**Work order:**
Below are entries; output exactly the lines from the one with "order date: 2026-04-24 -> 2026-04-21" to the one with "Vivianne Short Set: 2 -> none", both included, and nothing else.

**Record extracts:**
________________
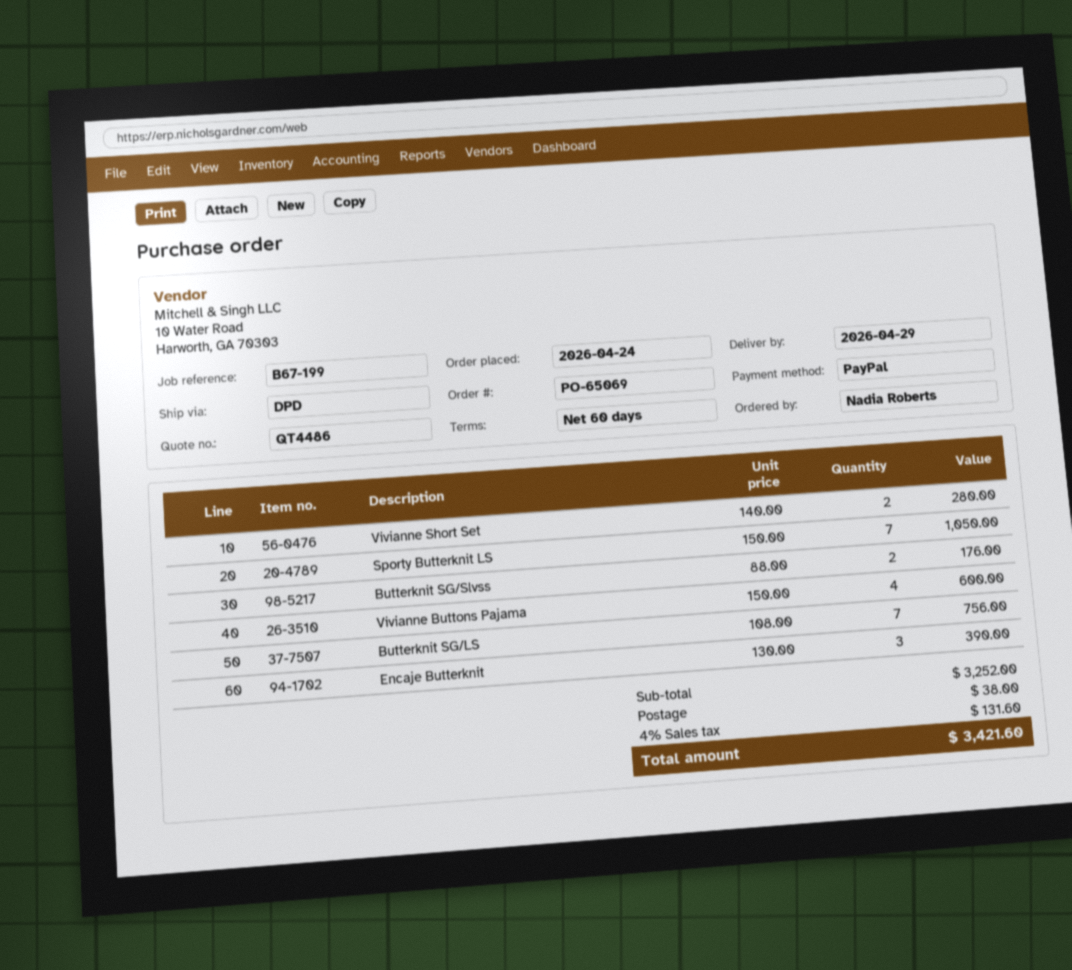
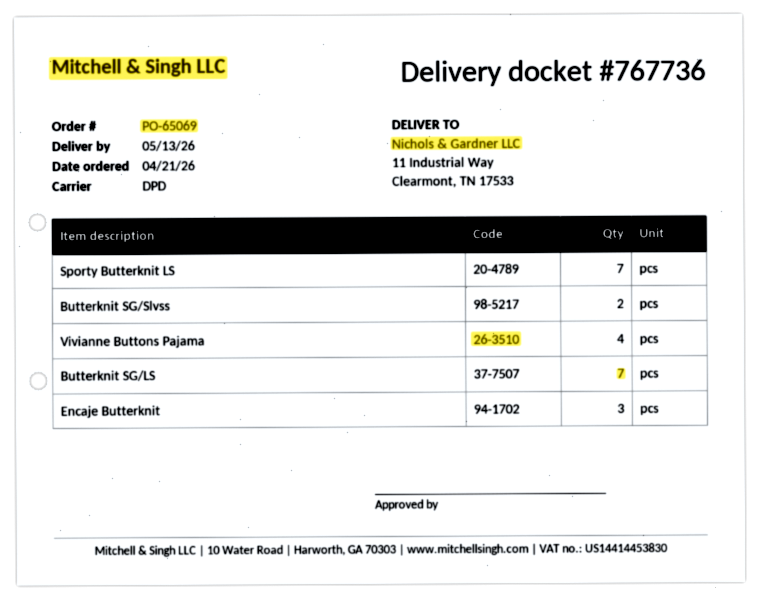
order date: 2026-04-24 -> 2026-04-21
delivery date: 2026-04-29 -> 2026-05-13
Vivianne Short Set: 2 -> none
________________
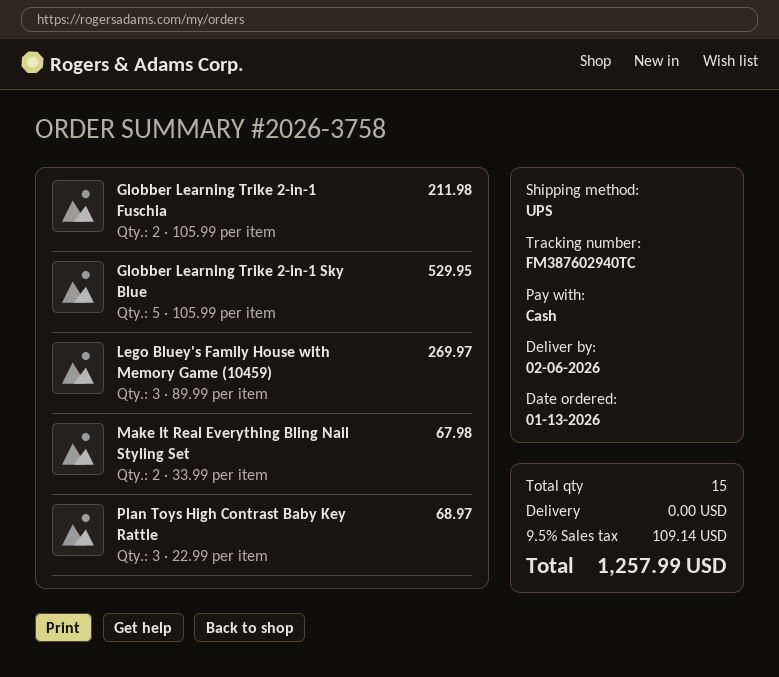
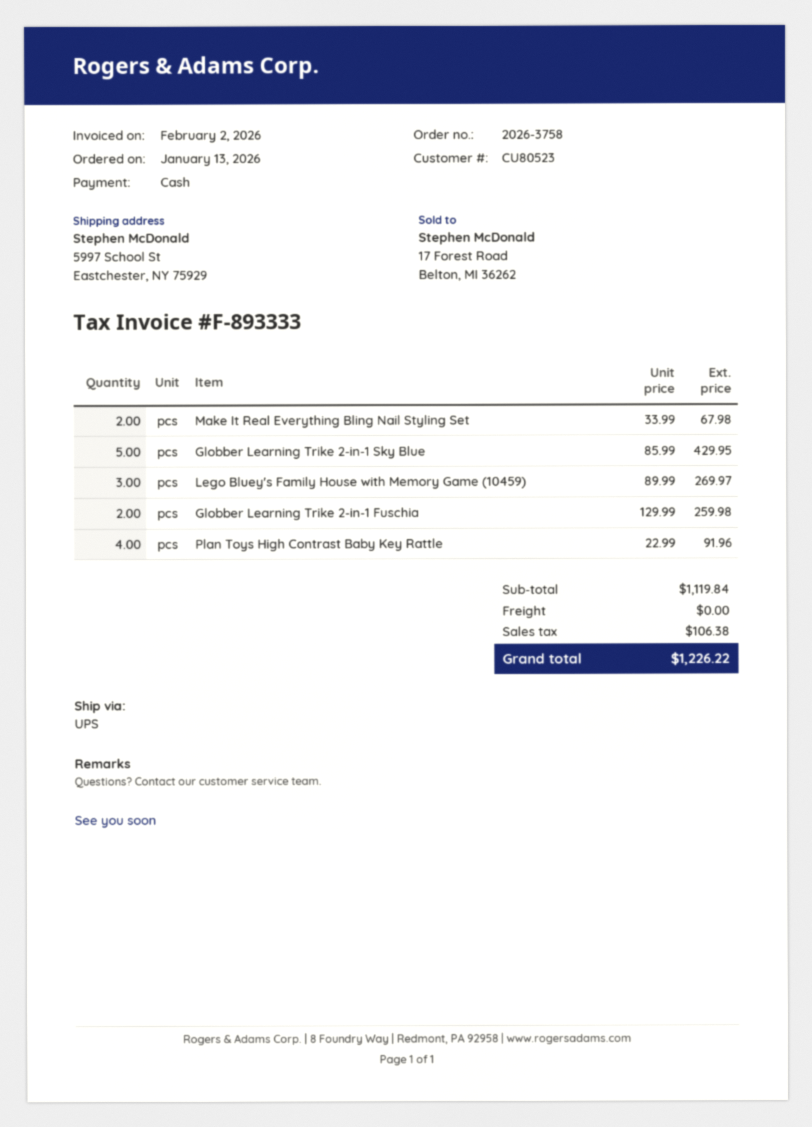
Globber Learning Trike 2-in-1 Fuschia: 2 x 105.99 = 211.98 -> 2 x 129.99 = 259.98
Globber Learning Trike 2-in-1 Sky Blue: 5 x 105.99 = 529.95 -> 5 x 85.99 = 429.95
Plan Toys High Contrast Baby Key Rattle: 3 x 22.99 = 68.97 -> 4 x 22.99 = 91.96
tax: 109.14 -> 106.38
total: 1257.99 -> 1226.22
________________
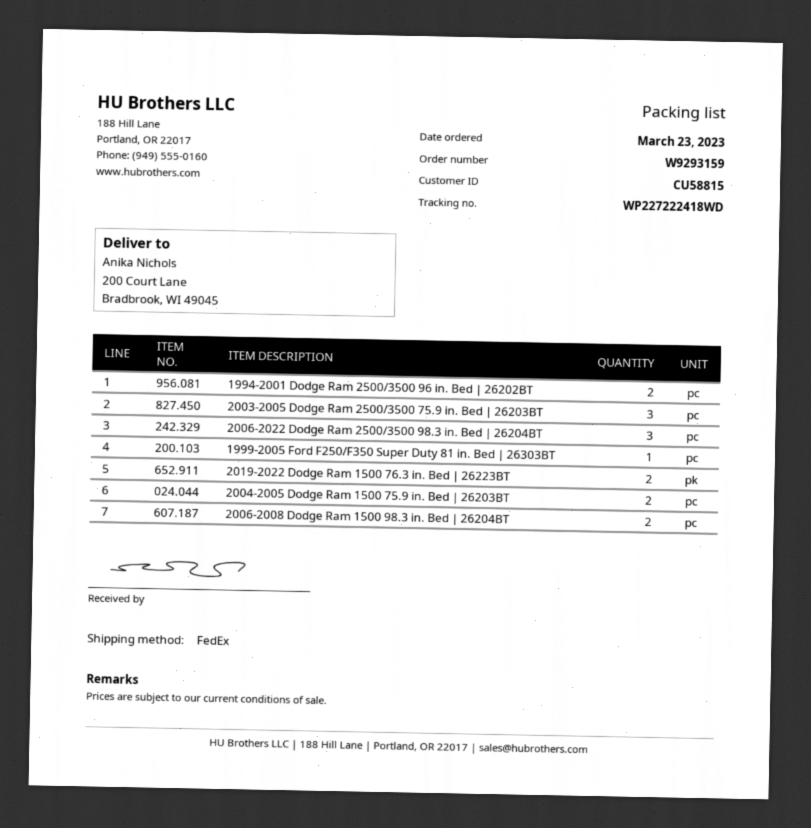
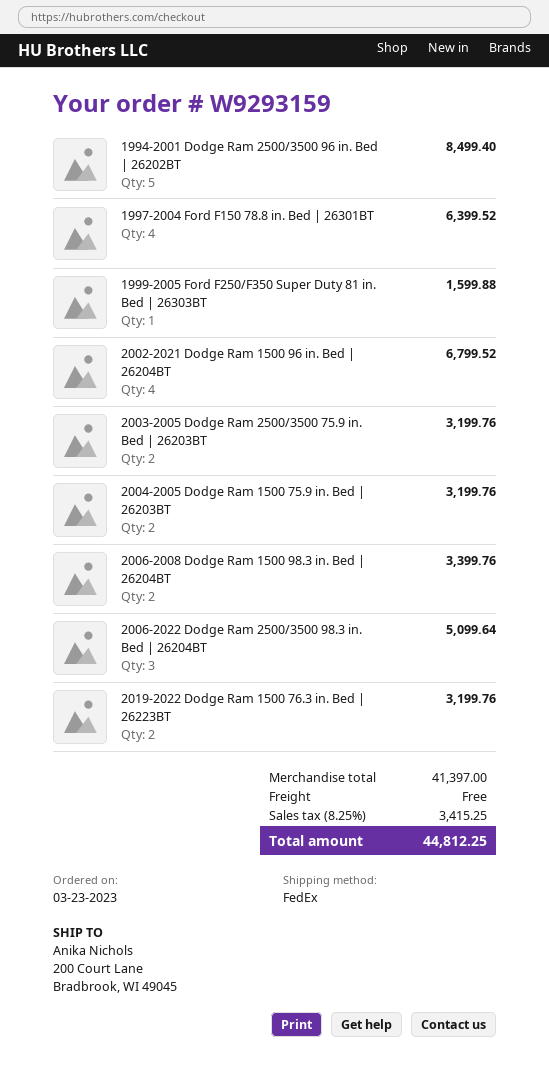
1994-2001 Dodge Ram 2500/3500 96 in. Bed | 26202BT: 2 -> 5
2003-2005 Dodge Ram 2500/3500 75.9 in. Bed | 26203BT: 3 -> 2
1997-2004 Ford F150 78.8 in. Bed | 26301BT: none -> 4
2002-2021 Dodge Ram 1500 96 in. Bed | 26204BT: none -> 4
________________
**Answer space:**
order date: 2026-04-24 -> 2026-04-21
delivery date: 2026-04-29 -> 2026-05-13
Vivianne Short Set: 2 -> none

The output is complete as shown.